(PROVIDED ENTRIES Opens)

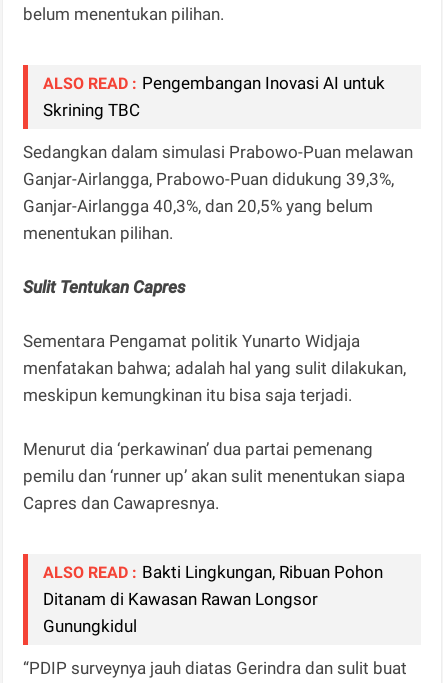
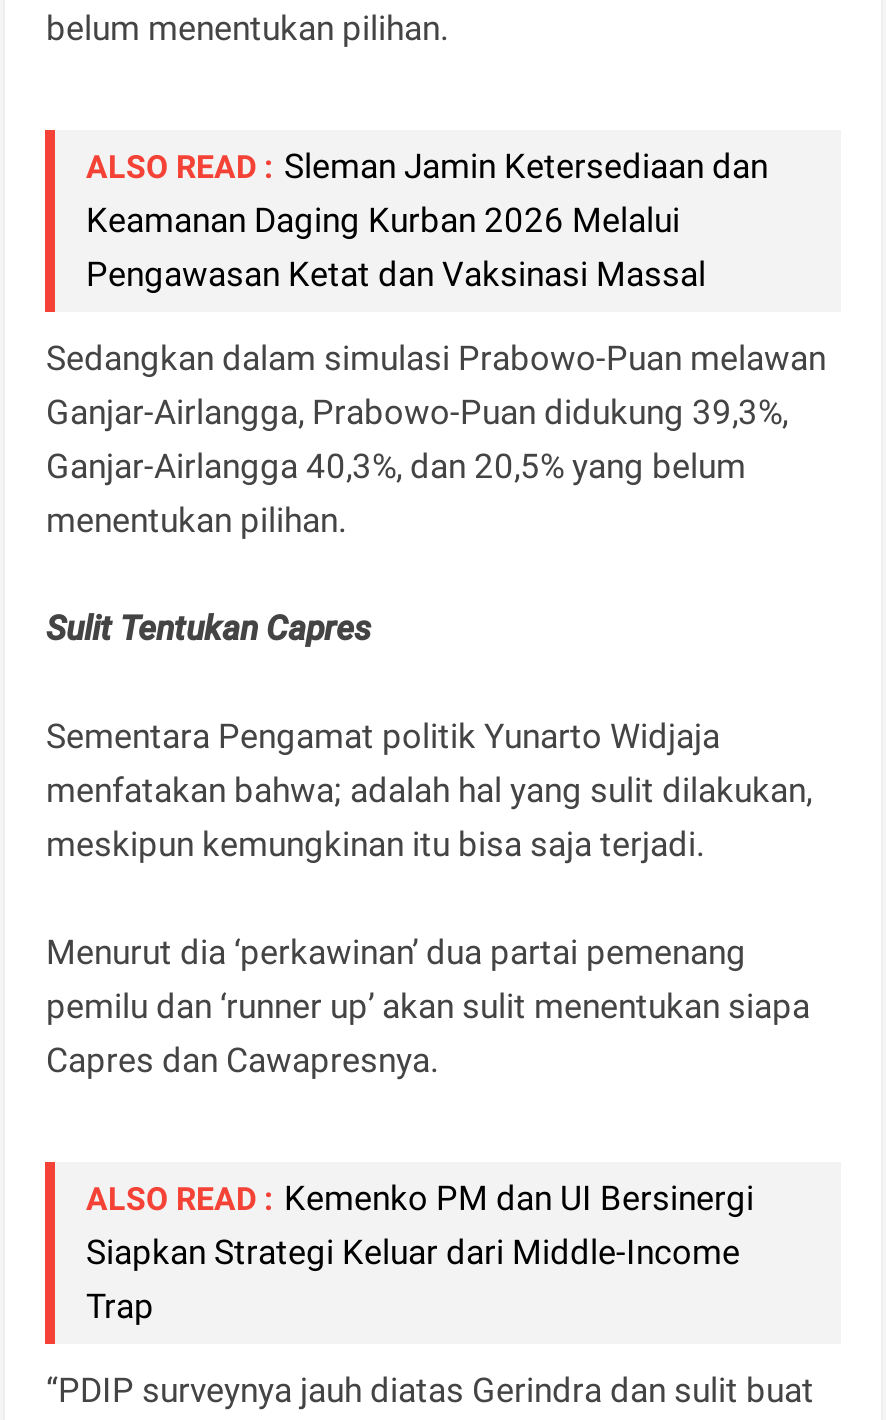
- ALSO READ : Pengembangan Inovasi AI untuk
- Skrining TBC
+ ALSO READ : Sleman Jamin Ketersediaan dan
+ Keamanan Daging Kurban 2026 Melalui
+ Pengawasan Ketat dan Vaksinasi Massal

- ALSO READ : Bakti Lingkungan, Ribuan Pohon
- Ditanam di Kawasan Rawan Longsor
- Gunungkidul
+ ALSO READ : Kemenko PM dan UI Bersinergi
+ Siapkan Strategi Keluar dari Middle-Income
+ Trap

(PROVIDED ENTRIES Closes)
(PROVIDED ENTRIES Opens)

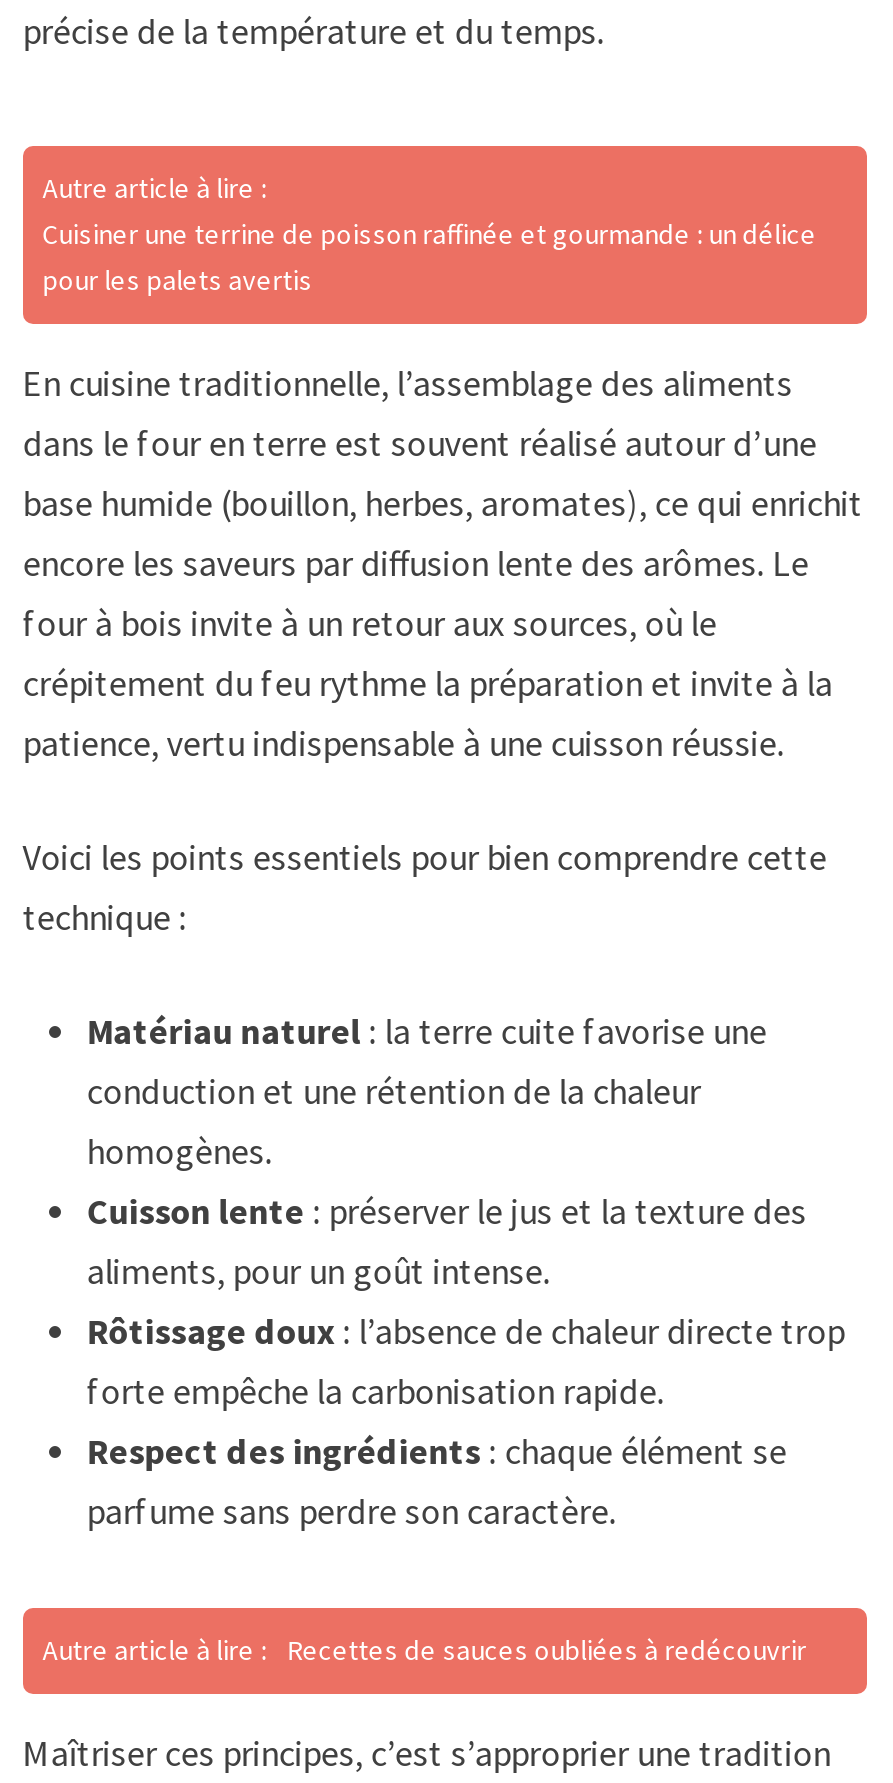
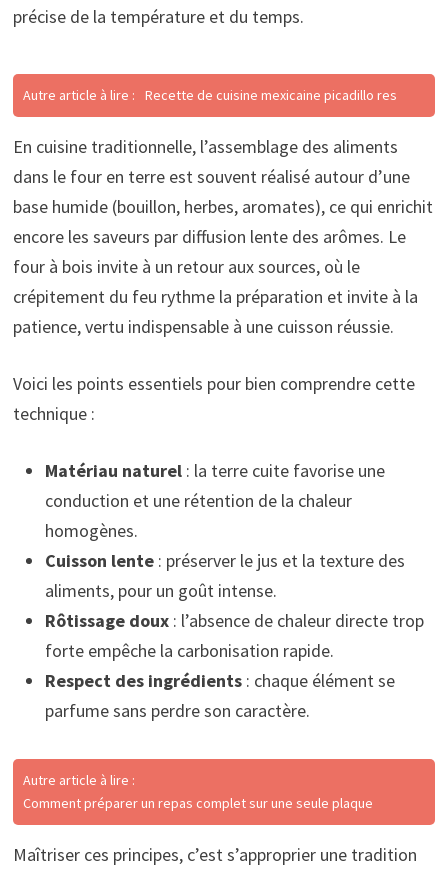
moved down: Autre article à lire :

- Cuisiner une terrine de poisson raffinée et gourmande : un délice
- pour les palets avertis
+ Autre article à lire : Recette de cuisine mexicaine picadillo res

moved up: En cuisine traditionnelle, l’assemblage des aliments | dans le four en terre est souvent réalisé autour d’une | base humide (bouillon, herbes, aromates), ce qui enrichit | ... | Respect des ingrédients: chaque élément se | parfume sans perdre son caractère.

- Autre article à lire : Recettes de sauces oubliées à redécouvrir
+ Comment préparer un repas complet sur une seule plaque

(PROVIDED ENTRIES Closes)
(PROVIDED ENTRIES Opens)

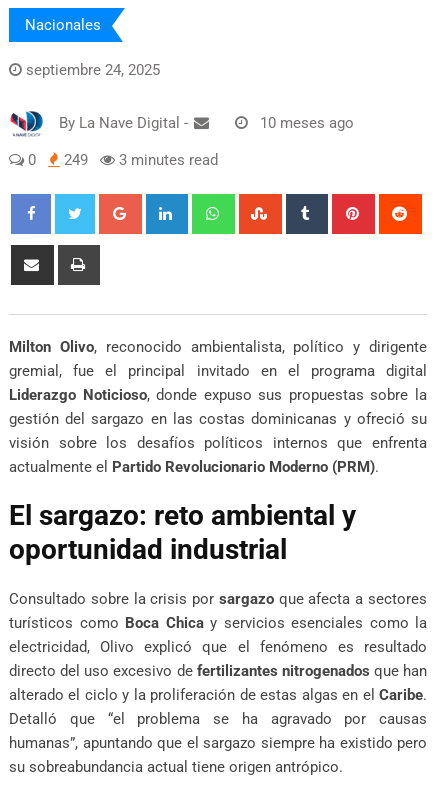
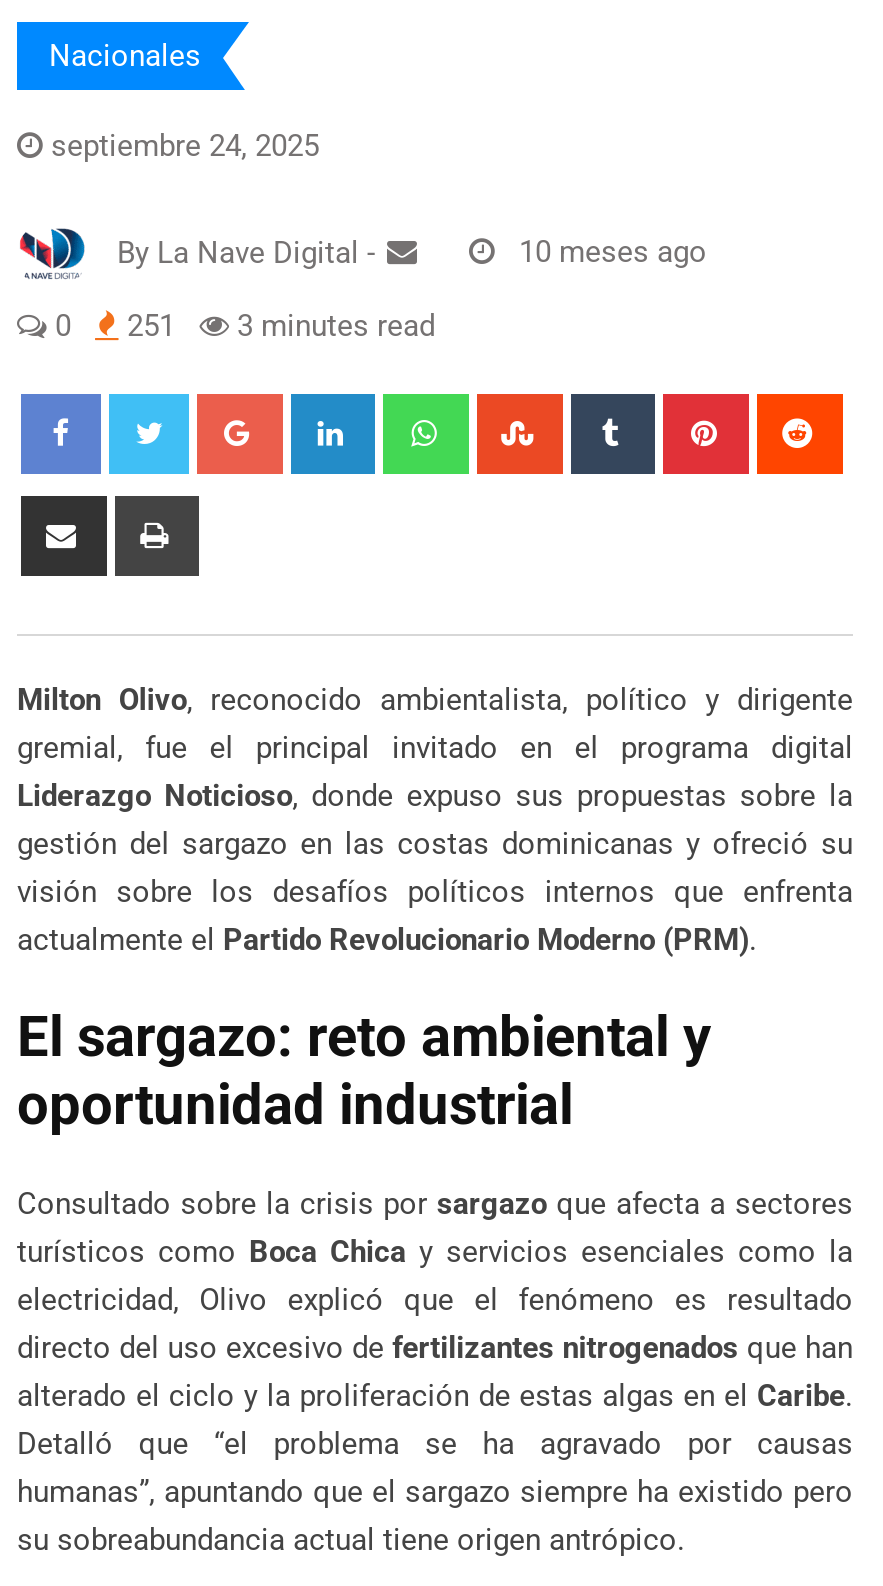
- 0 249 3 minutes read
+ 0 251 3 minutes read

(PROVIDED ENTRIES Closes)

**EXERCISE OBJECTIVE**
Select, from the listing, all lines that include the word "minutes".

**EXPECTED OUTPUT**
- 0 249 3 minutes read
+ 0 251 3 minutes read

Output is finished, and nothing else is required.